William Tillyer  was born in Middlesbrough, northern England, and studied painting at the Middlesbrough College of Art (1956–9), before moving south to London in the 1960s to study at the Slade School of Art, with painting as his main subject and printmaking as his subsidiary. Following his time at the Slade, Tillyer took up a French Government Scholarship to study gravure under Stanley William Hayter, at Atelier 17 in Paris.

In 1963 he returned to England. In 1959 two of Tillyer’s paintings were accepted for the Young Contemporaries, the tenth in a series of annual exhibitions showcasing the best work done by students in England’s art schools.

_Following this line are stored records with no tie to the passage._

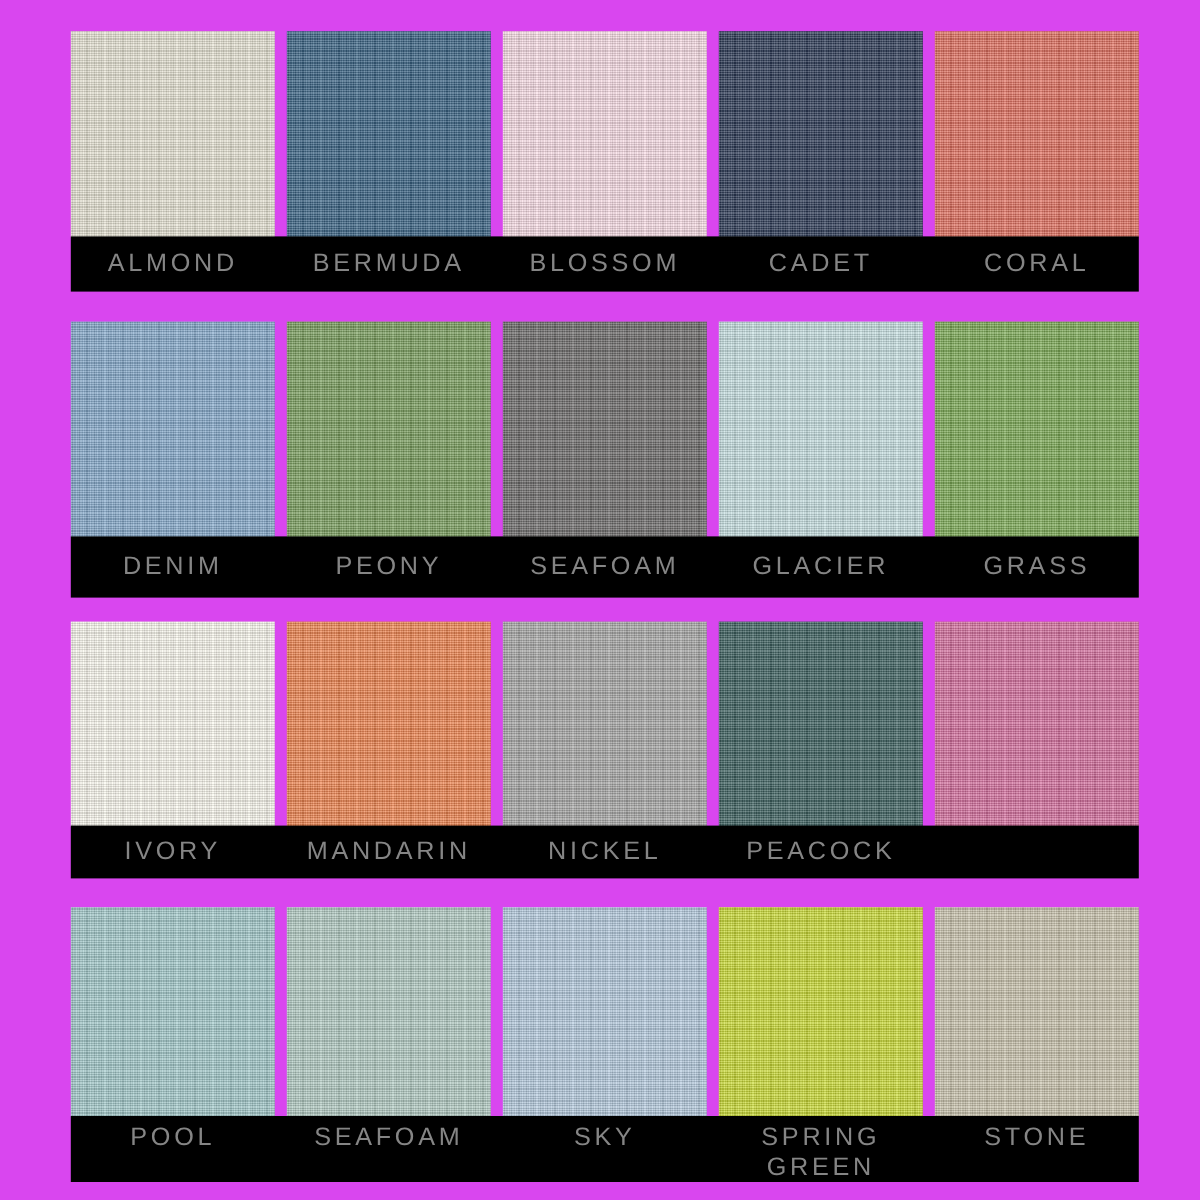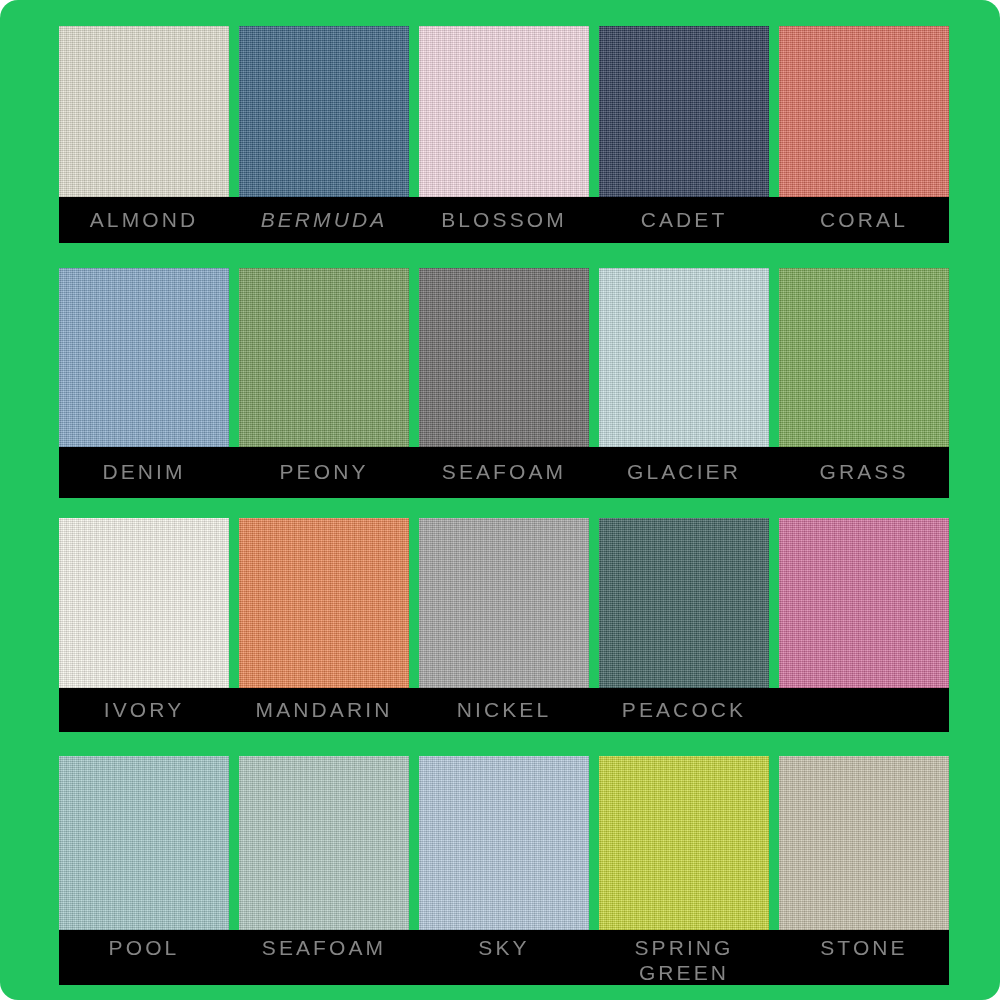--- a/index.html
+++ b/index.html
@@ -121,7 +121,7 @@
 </head>
 <body>
 
-<div id="swatch-chart" style="background: #22c55e; border-radius: 18px;">
+<div id="swatch-chart" style="background: #d946ef;">
 
   <div class="swatch-row r0">
     <div class="tiles">

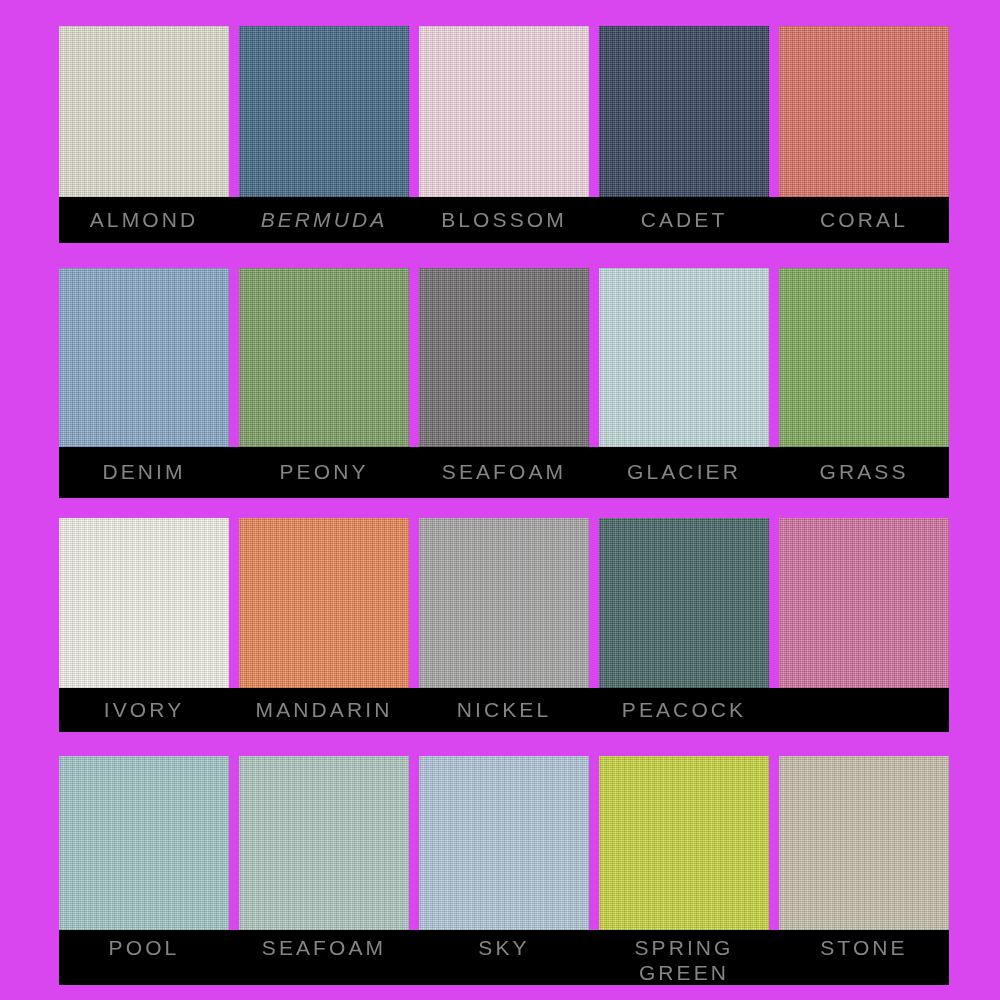--- a/index.html
+++ b/index.html
@@ -146,7 +146,7 @@
         <span class="caption-label" style="color: rgb(133, 133, 133);">ALMOND</span>
       </div>
       <div class="caption-cell">
-        <span class="caption-label" style="color: rgb(133, 133, 133); font-style: italic;">BERMUDA</span>
+        <span class="caption-label" style="color: rgb(133, 133, 133);">BERMUDA</span>
       </div>
       <div class="caption-cell">
         <span class="caption-label" style="color: rgb(133, 133, 133);">BLOSSOM</span>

Tillyer’s first major exhibition was held at the Arnolfini Gallery in Bristol in 1970 and consisted of 33 etchings, three of which were immediately purchased for the British Council Collection. Those prints were created by a variety of techniques, including etching and five-tone screenprinting. In addition to printing and painting in watercolors, oils and acrylics, Tillyer has used a variety of other materials and techniques, such as three-dimensional panels and canvases stretched together with string. His work is distinguished by its changing nature, and its concern with the very nature of painting itself.

Tillyer’s work has been shown frequently in London and New York since 1970. He is well represented in the Tate collection, while his work is also held by the Museum of Modern Art, New York, the Brooklyn Art Museum, the Fort Worth Art Museum, Texas, and the Victoria and Albert Museum.